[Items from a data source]

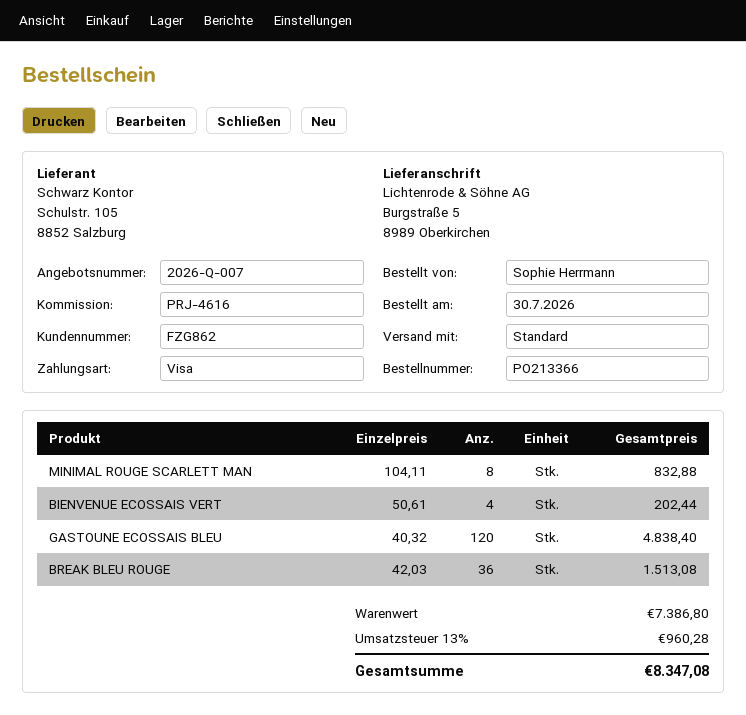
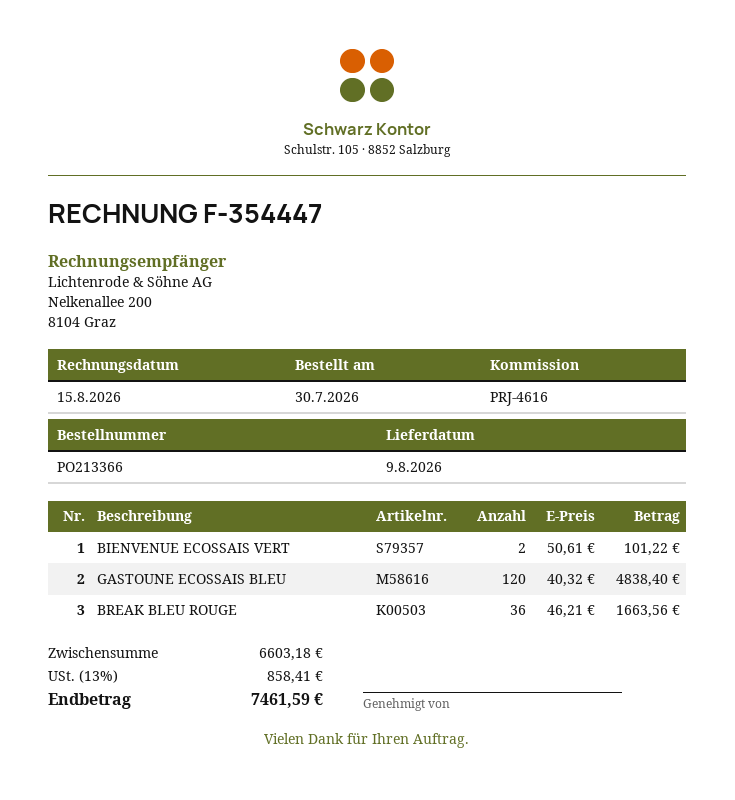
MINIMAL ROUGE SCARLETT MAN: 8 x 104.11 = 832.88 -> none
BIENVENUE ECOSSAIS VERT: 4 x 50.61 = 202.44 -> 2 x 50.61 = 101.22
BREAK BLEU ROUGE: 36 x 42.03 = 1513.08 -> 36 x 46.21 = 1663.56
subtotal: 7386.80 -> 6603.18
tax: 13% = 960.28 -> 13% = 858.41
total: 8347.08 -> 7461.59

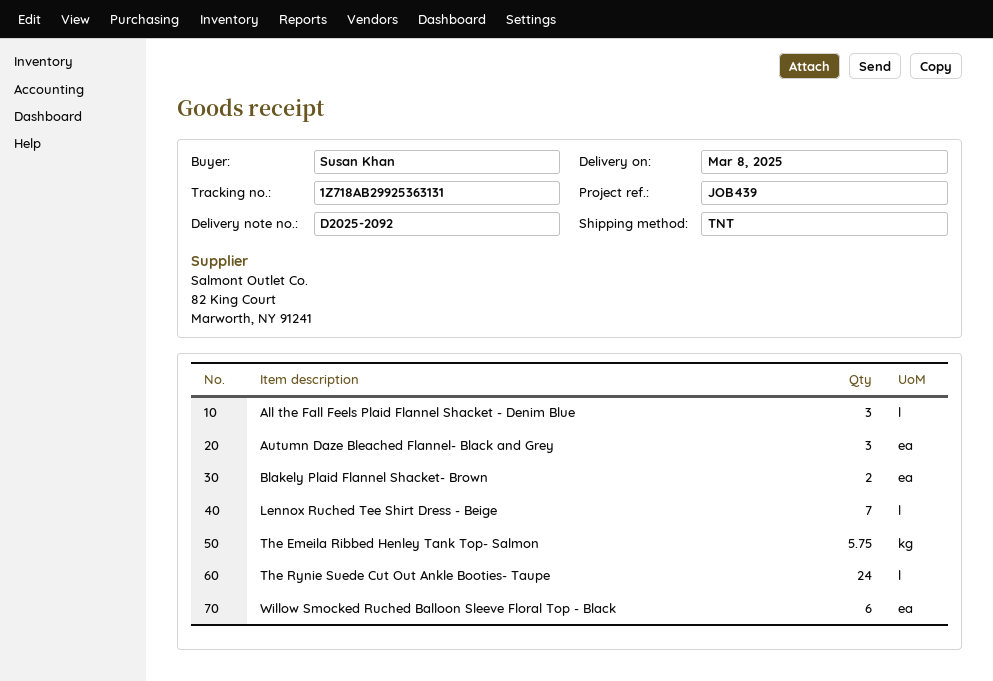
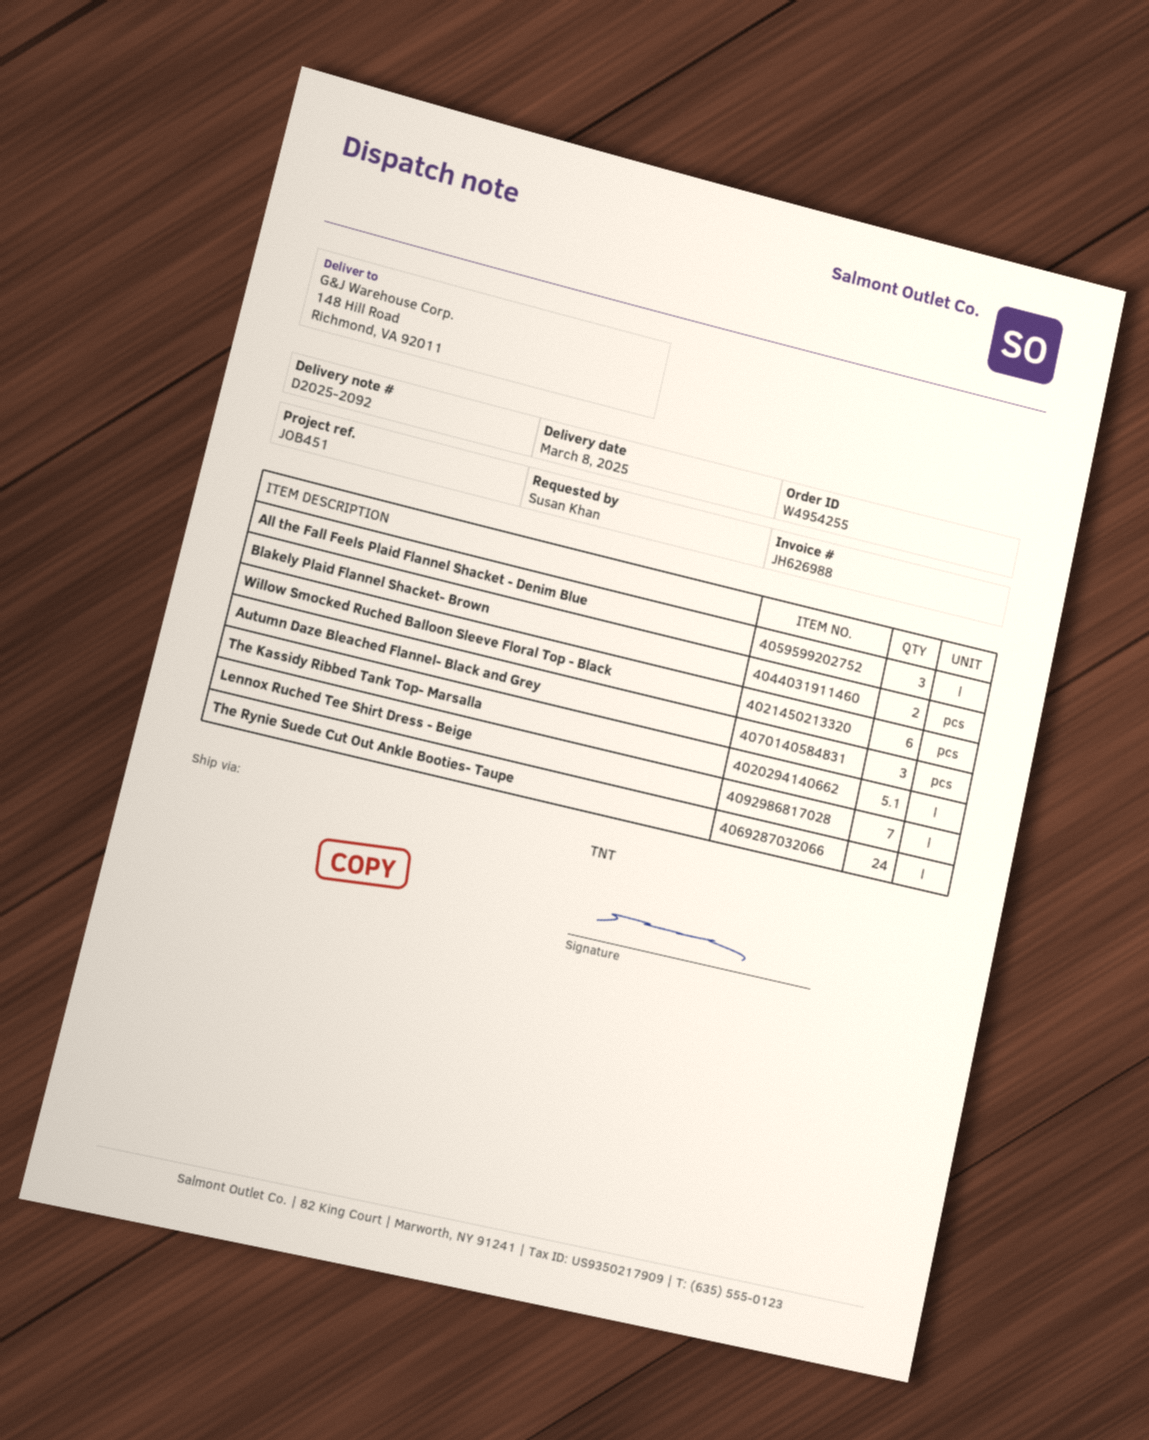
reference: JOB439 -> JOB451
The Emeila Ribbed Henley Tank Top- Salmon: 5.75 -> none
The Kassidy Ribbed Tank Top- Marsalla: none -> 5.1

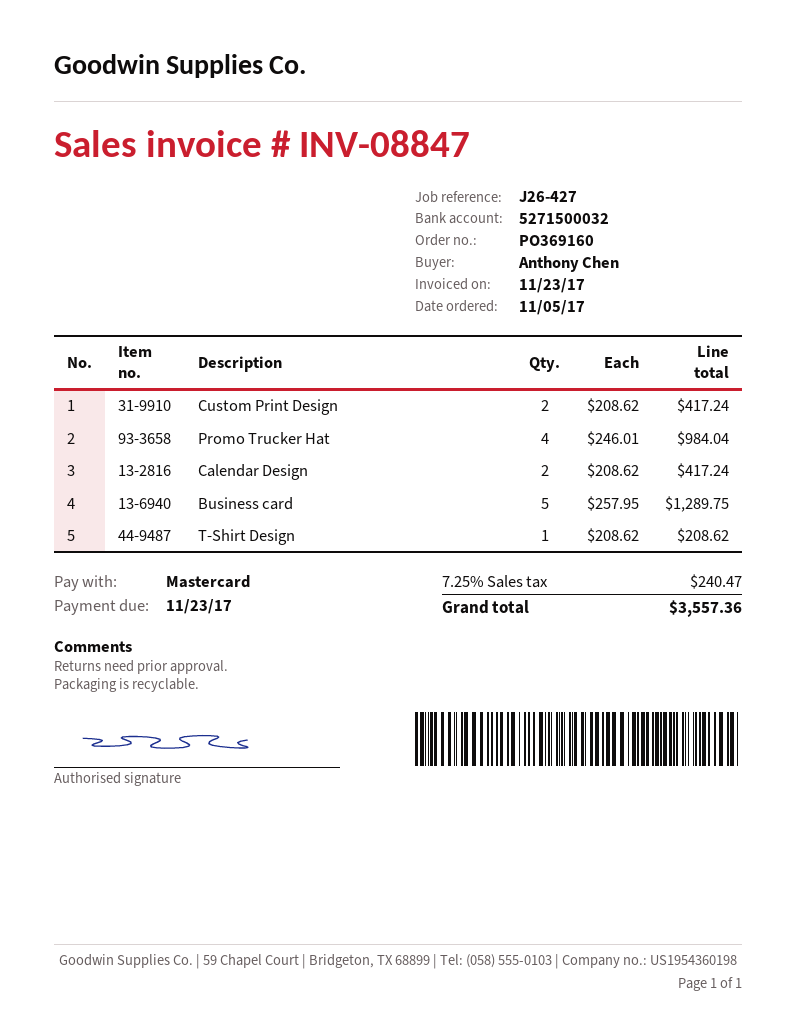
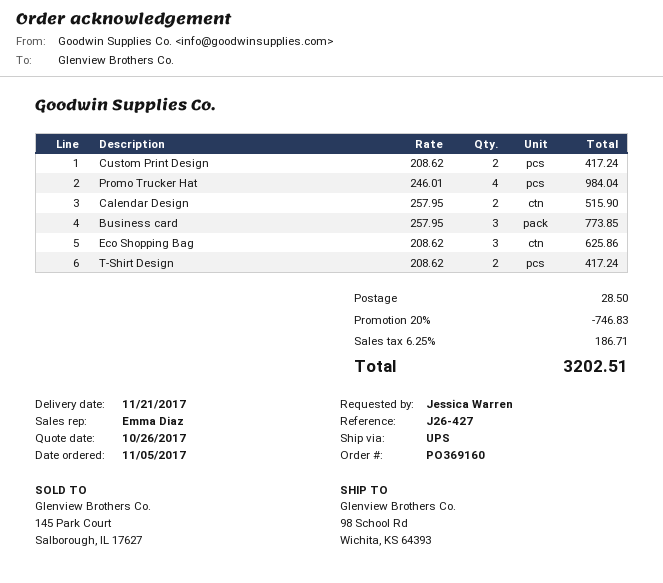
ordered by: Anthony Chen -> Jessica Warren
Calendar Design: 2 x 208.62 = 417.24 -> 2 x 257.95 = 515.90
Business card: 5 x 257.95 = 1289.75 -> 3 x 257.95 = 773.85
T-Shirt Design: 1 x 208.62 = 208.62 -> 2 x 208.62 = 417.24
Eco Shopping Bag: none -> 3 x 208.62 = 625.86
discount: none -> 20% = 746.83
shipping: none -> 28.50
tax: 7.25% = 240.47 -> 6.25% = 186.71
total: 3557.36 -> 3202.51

**Task details:** From the first line to the last, return the records exactly and leave the pictures behind.

**Answer to this exercise:**
MINIMAL ROUGE SCARLETT MAN: 8 x 104.11 = 832.88 -> none
BIENVENUE ECOSSAIS VERT: 4 x 50.61 = 202.44 -> 2 x 50.61 = 101.22
BREAK BLEU ROUGE: 36 x 42.03 = 1513.08 -> 36 x 46.21 = 1663.56
subtotal: 7386.80 -> 6603.18
tax: 13% = 960.28 -> 13% = 858.41
total: 8347.08 -> 7461.59

reference: JOB439 -> JOB451
The Emeila Ribbed Henley Tank Top- Salmon: 5.75 -> none
The Kassidy Ribbed Tank Top- Marsalla: none -> 5.1

ordered by: Anthony Chen -> Jessica Warren
Calendar Design: 2 x 208.62 = 417.24 -> 2 x 257.95 = 515.90
Business card: 5 x 257.95 = 1289.75 -> 3 x 257.95 = 773.85
T-Shirt Design: 1 x 208.62 = 208.62 -> 2 x 208.62 = 417.24
Eco Shopping Bag: none -> 3 x 208.62 = 625.86
discount: none -> 20% = 746.83
shipping: none -> 28.50
tax: 7.25% = 240.47 -> 6.25% = 186.71
total: 3557.36 -> 3202.51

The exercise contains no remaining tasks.